Re: Use of virtio device IDs

Previous thread: [RFC] [PATCH 0/3] Recursive mtime for ext3 by Jan Kara on Tuesday, November 6, 2007 - 10:15 am. (15 messages)

Next thread: virtio config_ops refactoring by Anthony Liguori on Tuesday, November 6, 2007 - 10:48 am. (2 messages)
From: Anthony Liguori
Date: Tuesday, November 6, 2007 - 10:16 am

Hi Rusty,

I've written a PCI virtio transport and noticed something strange.  All 
current in-tree virtio devices register ID tables that match a specific 
device ID, but any vendor ID.

This is incompatible with using PCI vendor/device IDs for virtio 
vendor/device IDs since vendors control what device IDs mean.  A simple 
solution would be to assign a fixed vendor ID to all current virtio 
devices.  This doesn't solve the problem completely though since you 
would create a conflict between the PCI vendor ID space and the virtio 
vendor ID space.

The only solutions seem to be virtualizing the virtio vendor/device IDs 
(which is what I'm currently doing) or to mandate that the virtio vendor 
ID be within the PCI vendor ID space.  It's probably not necessary to 
make the same requirement for device IDs though.

What are your thoughts?

Regards,

Anthony Liguori
-

From: Anthony Liguori
Date: Tuesday, November 6, 2007 - 11:49 am

There's another ugly bit in the current implementation.

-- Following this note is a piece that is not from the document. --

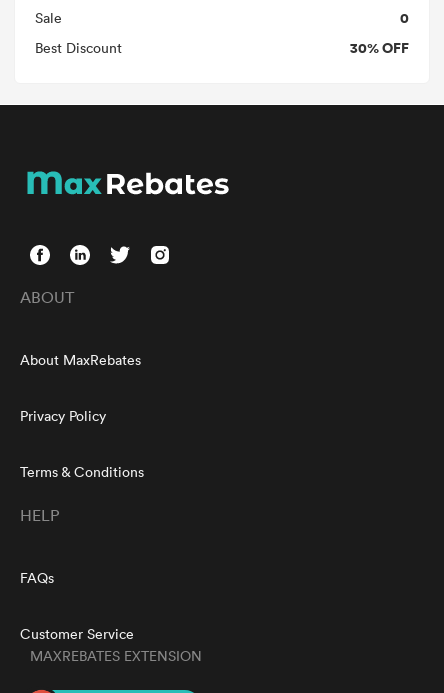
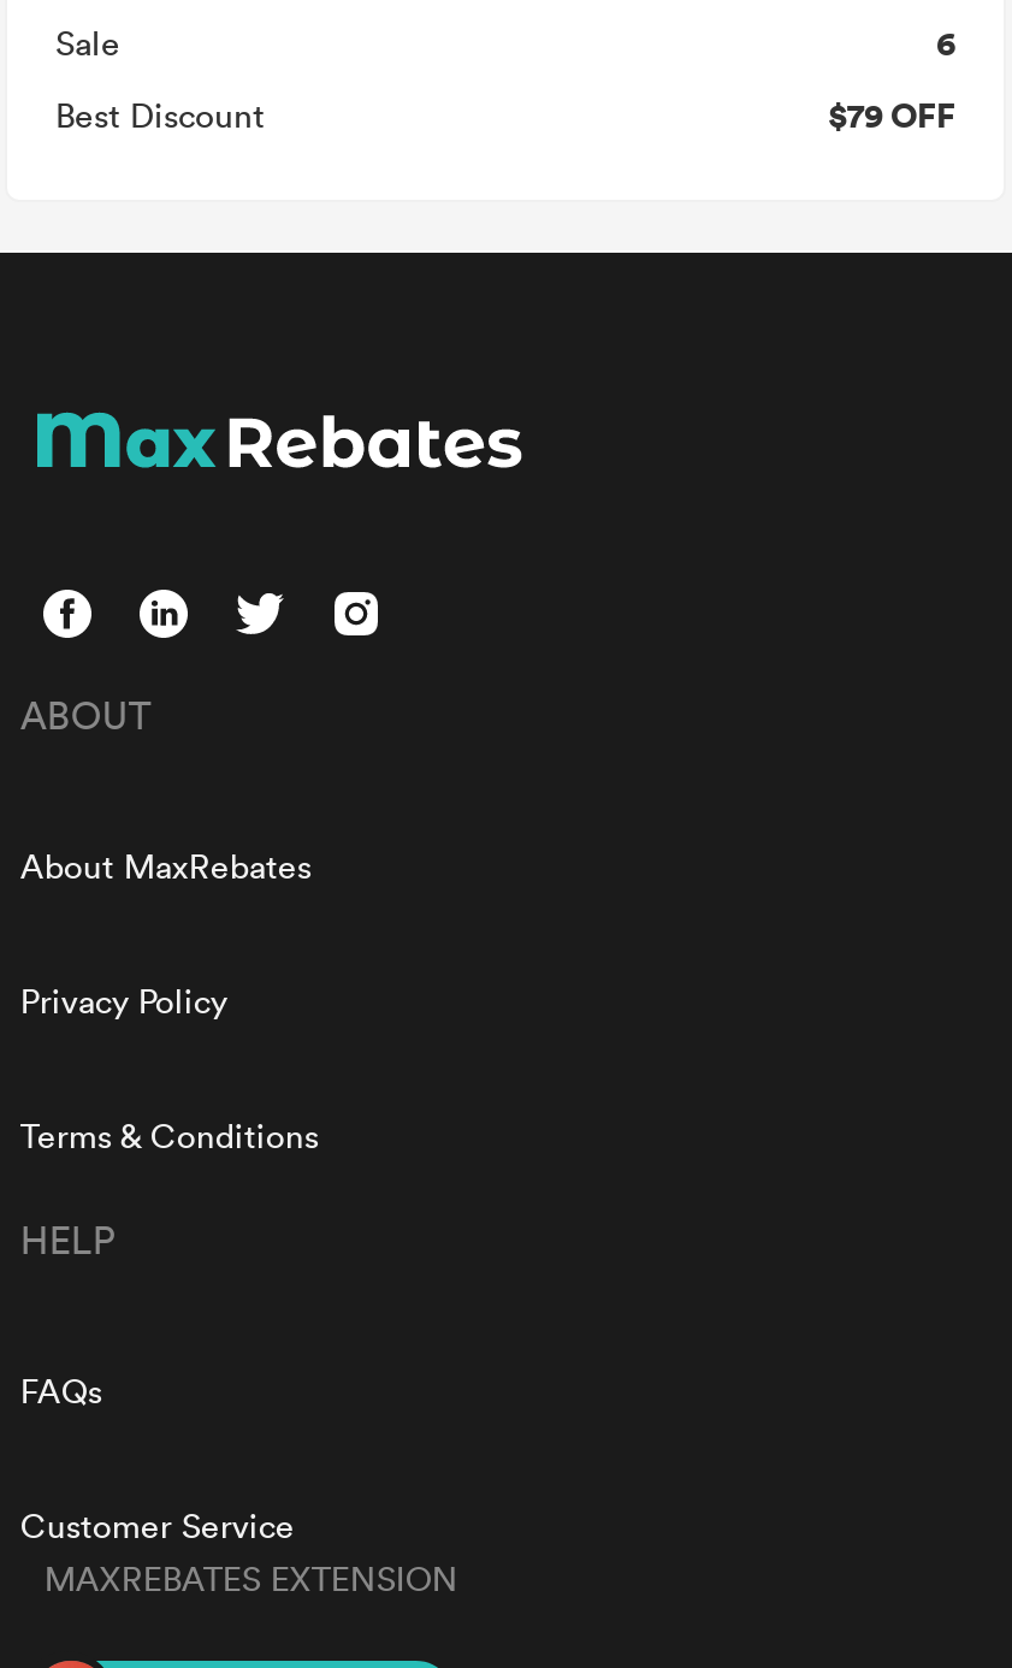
[400,7,409,28] 0 -> [936,17,955,67] 6
[350,37,409,58] 30% OFF -> [828,89,955,140] $79 OFF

Right now, we would have to have every PCI vendor/device ID pair in the 
virtio PCI driver ID table for every virtio device.

This means every time a virtio device is added to Linux, the virtio PCI 
driver has to be modified (assuming that each virtio device uses a 
unique PCI vendor/device ID) :-/

Regards,


-

From: Gregory Haskins
Date: Tuesday, November 6, 2007 - 8:38 pm

I realize you guys are probably far down this road in the design
process, but FWIW: This is a major motivation for the reason that the
IOQ stuff I posted a while back used strings for device identification
instead of a fixed length, centrally managed namespace like PCI
vendor/dev-id.  Then you can just name your device something reasonably
unique (e.g. "qumranet::veth", or "ibm-pvirt-clock").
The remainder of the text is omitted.